Arum wants Antonio Margarito next for Pacquiao. He’s got to be about the only one. Most people see Margarito as incontrovertibly tainted from last year’s glove-loading scandal.

Pacquiao trainer Freddie Roach has other ideas. He likes Edwin Valero or Juan Manuel Marquez as Pacquiao’s next opponent. Valero is only this summer moving up from lightweight to junior welterweight, so Pacquiao should move down to 140 for that fight and defend his lineal championship if that’s the fight he ends up taking. Even then it’s probably an easy fight. And Marquez is too far over the hill to give Pacquiao the kind of challenge he did in their first two fights, nor would it look that great to fight a guy Mayweather stomped last year. The only legit fights out there for Pacquiao are the winner of Mayweather-Mosley, Timothy Bradley and Paul Williams.

There was one fighter who called out Pacquiao this week, and all you can do is shake your head about him. Erik Morales, whom Pacquiao blew out four years ago and 17 pounds lighter, says he wants a fourth meeting with Manny. Morales’ comeback was already delusional. Fighting Pacquiao again would be suicidal.

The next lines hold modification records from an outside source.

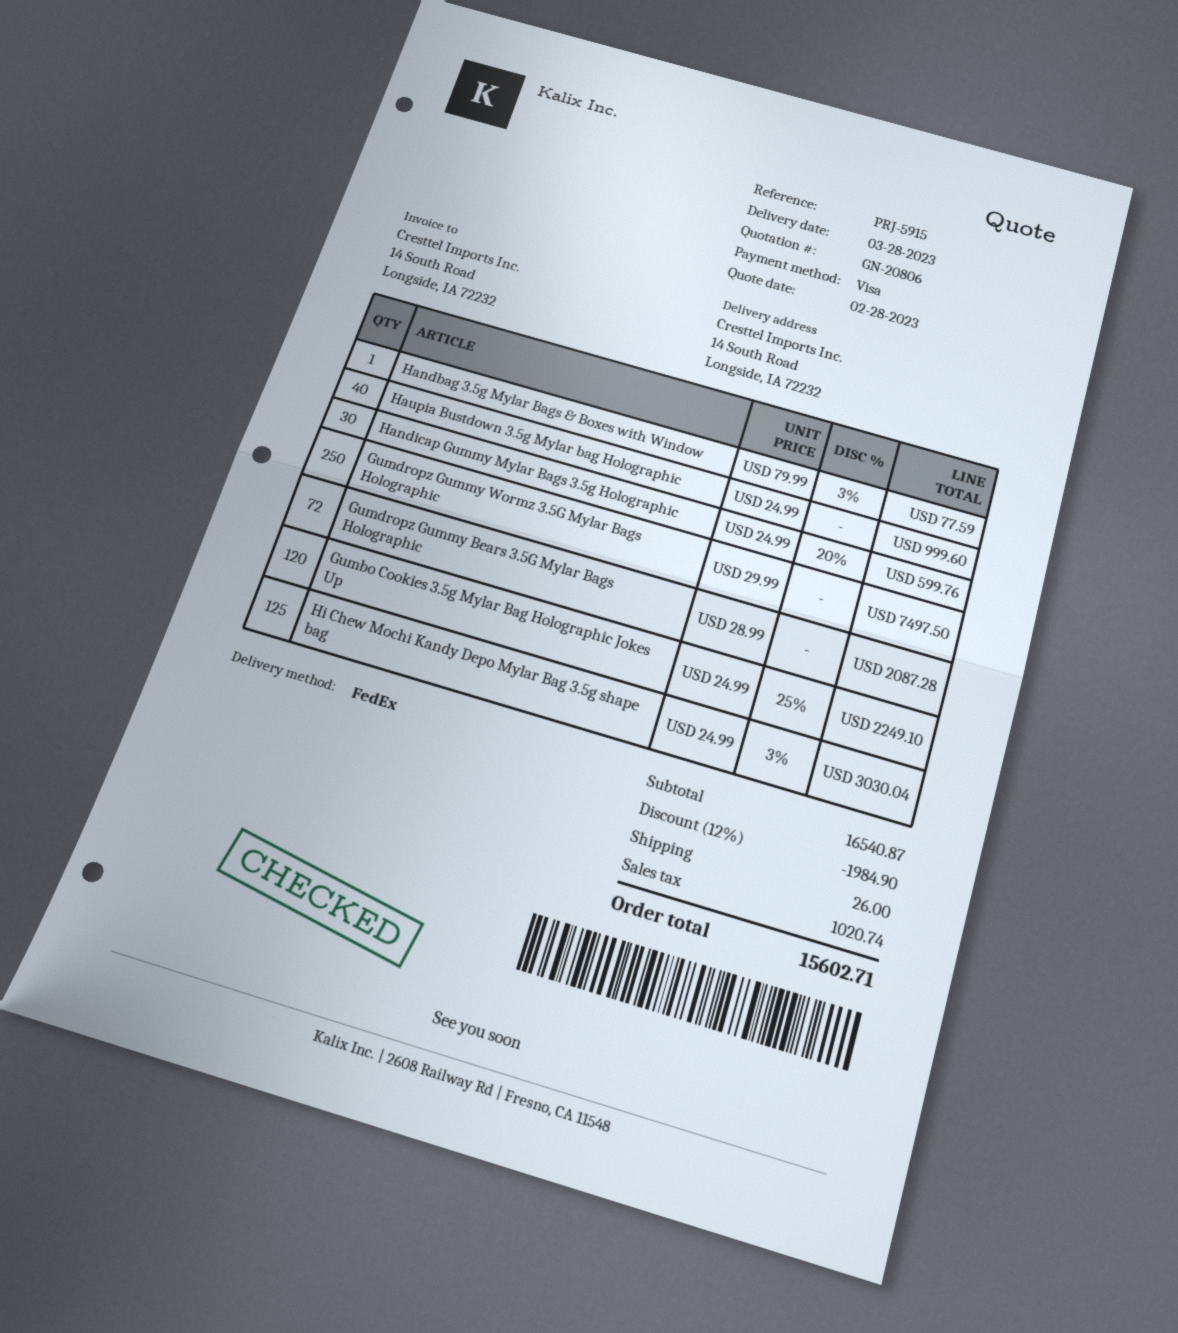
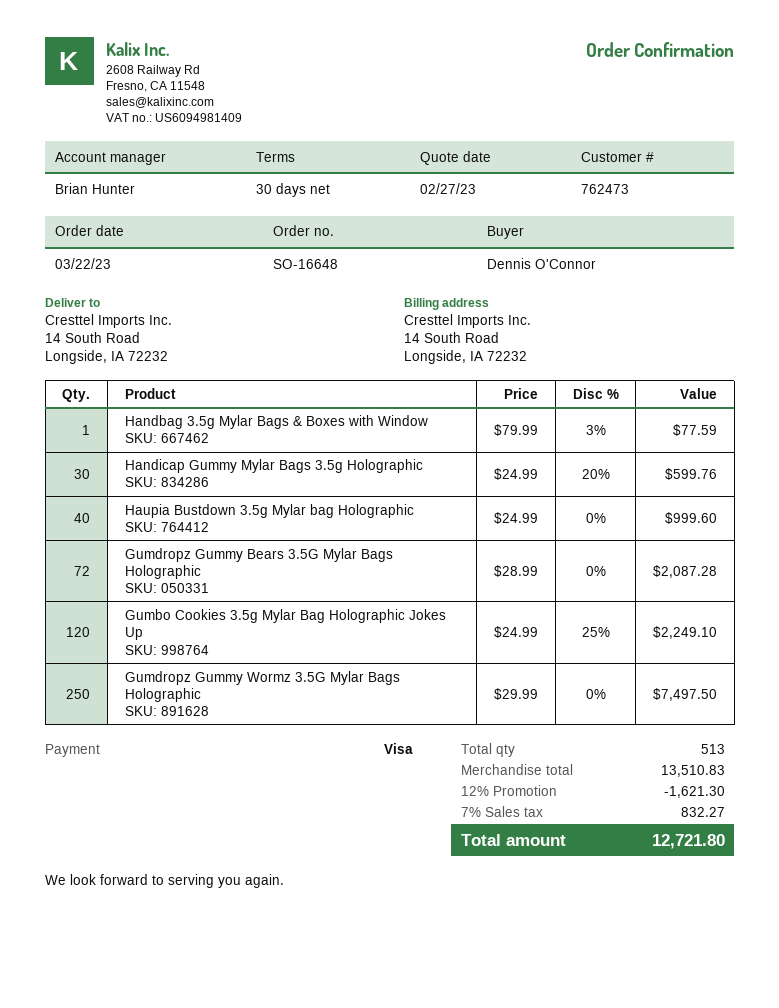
quote date: 2023-02-28 -> 2023-02-27
Hi Chew Mochi Kandy Depo Mylar Bag 3.5g shape bag: 125 x 24.99 - 3% = 3030.04 -> none
subtotal: 16540.87 -> 13510.83
discount: 12% = 1984.90 -> 12% = 1621.30
shipping: 26.00 -> none
tax: 1020.74 -> 832.27
total: 15602.71 -> 12721.80

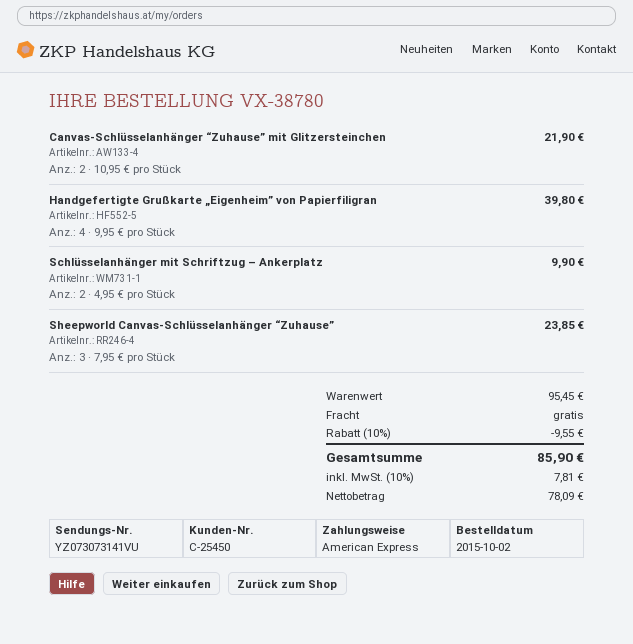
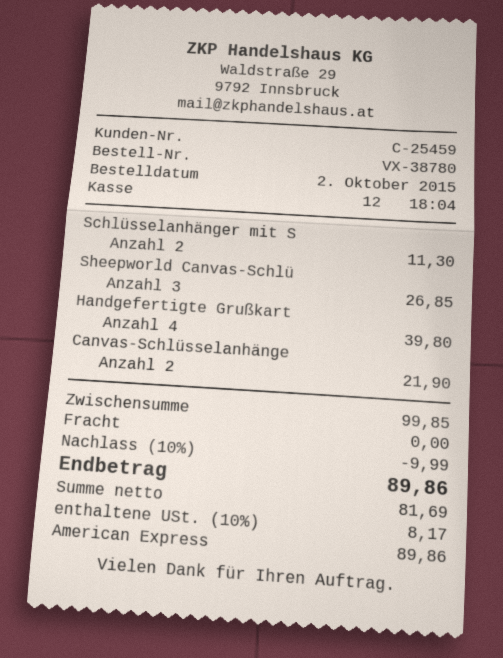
customer number: C-25450 -> C-25459
Schlüsselanhänger mit Schriftzug – Ankerplatz: 2 for 9.90 -> 2 for 11.30
Sheepworld Canvas-Schlüsselanhänger “Zuhause”: 3 for 23.85 -> 3 for 26.85
subtotal: 95.45 -> 99.85
discount: 10% = 9.55 -> 10% = 9.99
net: 78.09 -> 81.69
tax: 10% = 7.81 -> 10% = 8.17
total: 85.90 -> 89.86

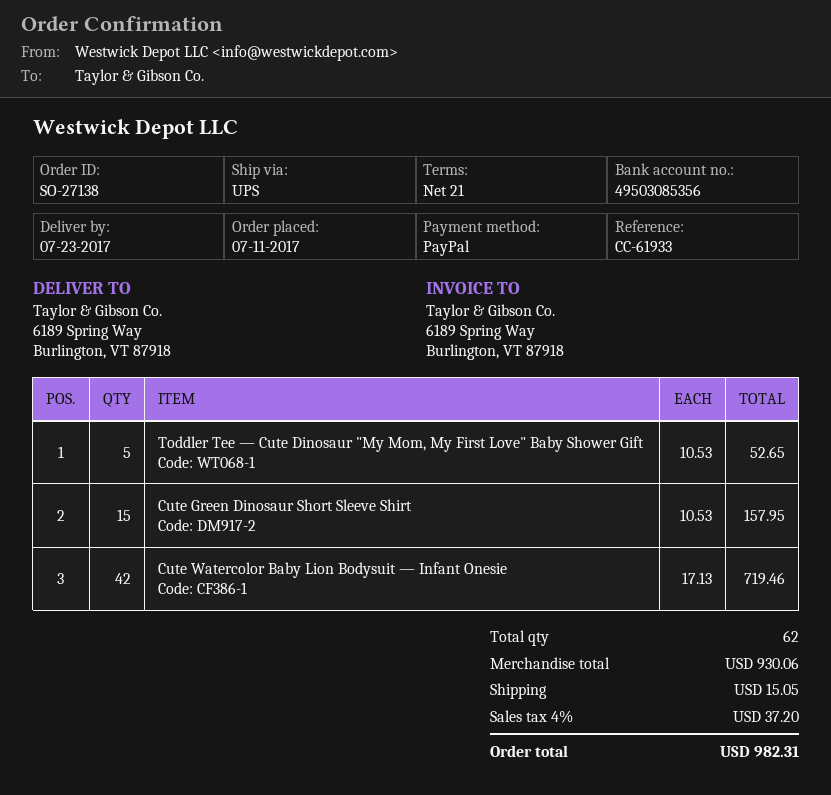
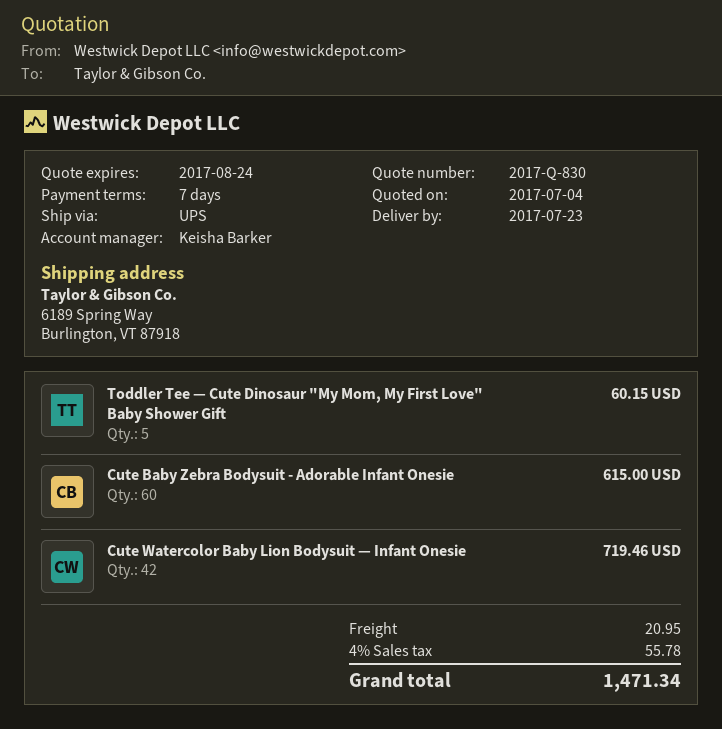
payment terms: 21 days -> 7 days
Toddler Tee — Cute Dinosaur "My Mom, My First Love" Baby Shower Gift: 5 for 52.65 -> 5 for 60.15
Cute Green Dinosaur Short Sleeve Shirt: 15 for 157.95 -> none
Cute Baby Zebra Bodysuit - Adorable Infant Onesie: none -> 60 for 615.00
shipping: 15.05 -> 20.95
tax: 4% = 37.20 -> 4% = 55.78
total: 982.31 -> 1471.34

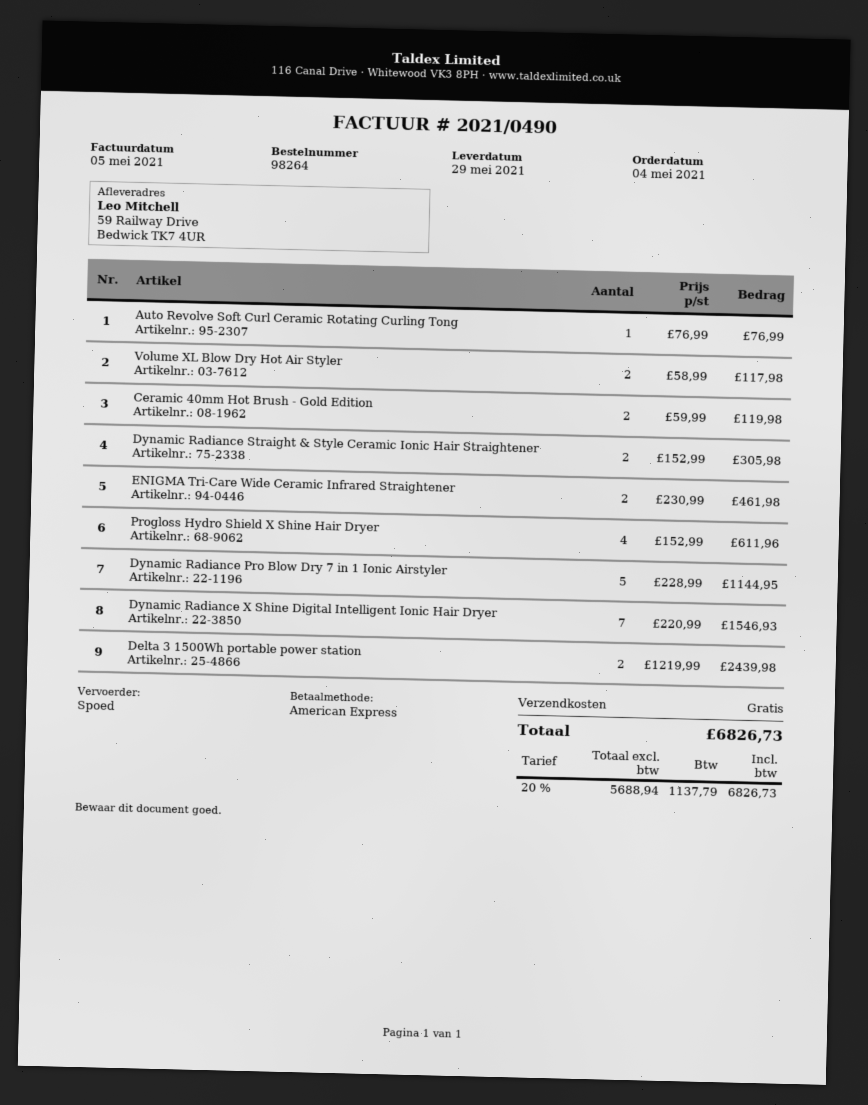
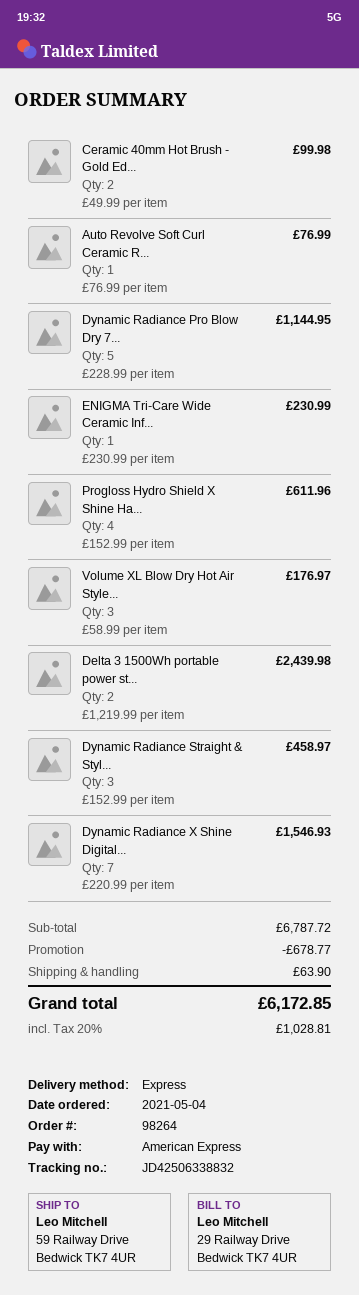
Volume XL Blow Dry Hot Air Styler: 2 x 58.99 = 117.98 -> 3 x 58.99 = 176.97
Ceramic 40mm Hot Brush - Gold Edition: 2 x 59.99 = 119.98 -> 2 x 49.99 = 99.98
Dynamic Radiance Straight & Style Ceramic Ionic Hair Straightener: 2 x 152.99 = 305.98 -> 3 x 152.99 = 458.97
ENIGMA Tri-Care Wide Ceramic Infrared Straightener: 2 x 230.99 = 461.98 -> 1 x 230.99 = 230.99
discount: none -> 678.77
shipping: 0.00 -> 63.90
tax: 20% = 1137.79 -> 20% = 1028.81
total: 6826.73 -> 6172.85

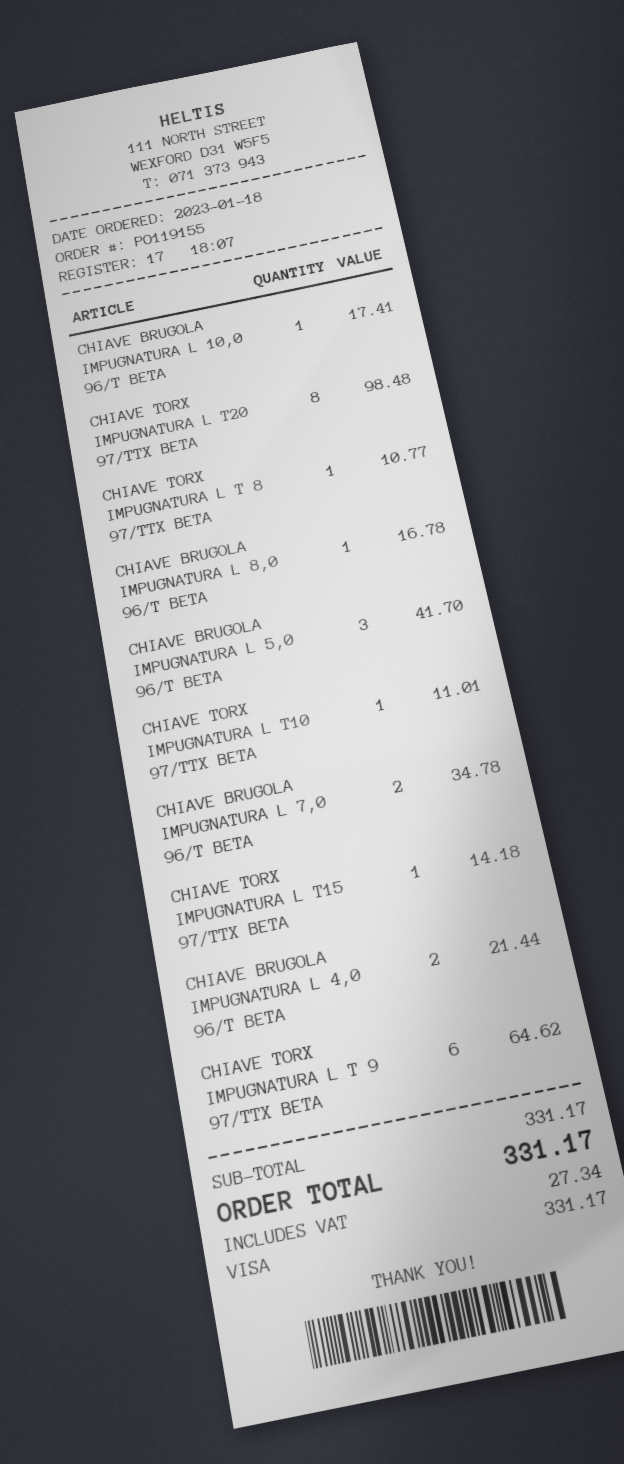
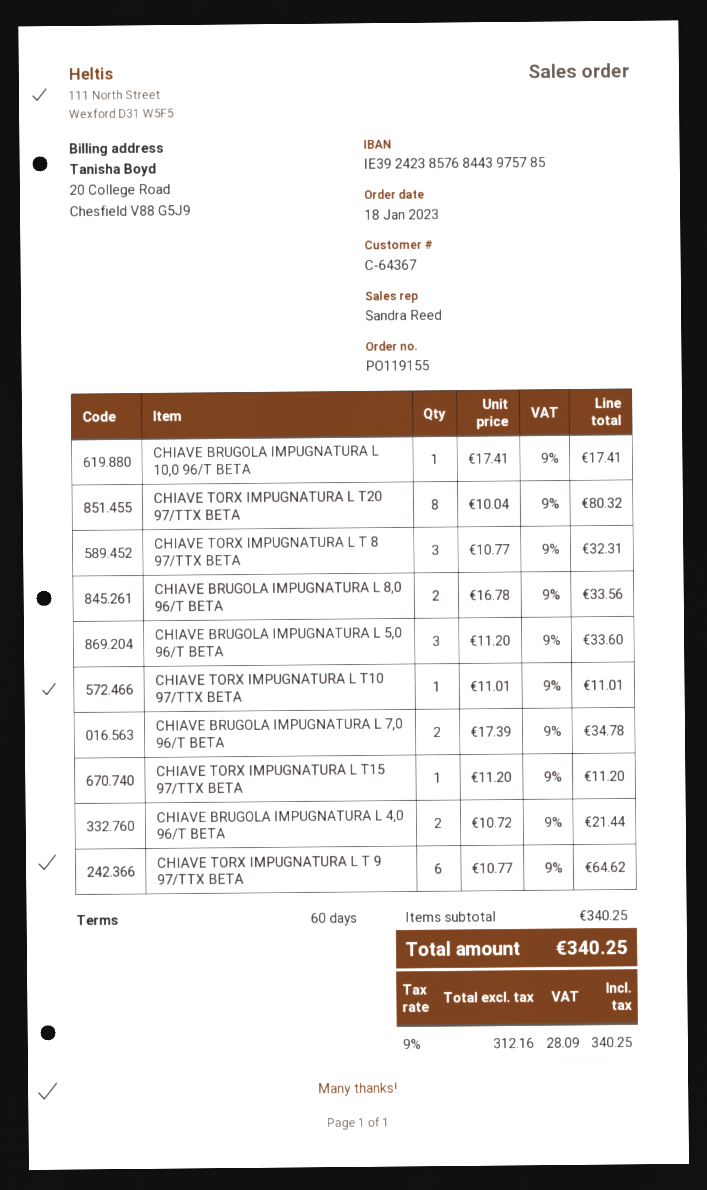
CHIAVE TORX IMPUGNATURA L T20 97/TTX BETA: 8 for 98.48 -> 8 for 80.32
CHIAVE TORX IMPUGNATURA L T 8 97/TTX BETA: 1 for 10.77 -> 3 for 32.31
CHIAVE BRUGOLA IMPUGNATURA L 8,0 96/T BETA: 1 for 16.78 -> 2 for 33.56
CHIAVE BRUGOLA IMPUGNATURA L 5,0 96/T BETA: 3 for 41.70 -> 3 for 33.60
CHIAVE TORX IMPUGNATURA L T15 97/TTX BETA: 1 for 14.18 -> 1 for 11.20
subtotal: 331.17 -> 340.25
tax: 27.34 -> 28.09
total: 331.17 -> 340.25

Pacquiao’s Secret New Technique

Remember that new technique Pacquiao said he’d roll out against Clottey? Don’t remember seeing anything all that new? It’s because he didn’t use it. Says Roach:

“The plan was that Manny would throw a one-two and then step backward as if he were trying to get out. We knew that would bring Clottey in, and the instant Manny saw him start to throw his jab he was supposed to catch him with a hook on top of it.”

Only Clottey never reacted as expected. Roach thinks a Ghanaian sparring partner of Pacquiao’s may have snitched to Clottey, who’s from Ghana, about what was coming. Roach elaborates on the plan in the piece by George Kimball, which is well worth reading. Every time Roach talks about strategy and tactics, I learn something.

Mayweather As Hitler

I’m not going to say Arum is prone to hyberbole or overheated rhetoric, but… nah, I’ll say it. Arum, in his practice of those arts, is like Jupiter to the Pluto pseudo-planet of everyone else. Listen to this metaphor from Arum, which indirectly compares Mayweather and by association Golden Boy to Hitler:

“The only way a fight can be made with Mayweather is if he signs the contract, terms are already agreed upon, and lets extraneous issues be handled by the boxing commission who has the authority to handle those issues,” Arum said. “Stupid Bob Arum made like [former British prime minister] Neville Chamberlain did with Hitler and negotiated something I never should have.”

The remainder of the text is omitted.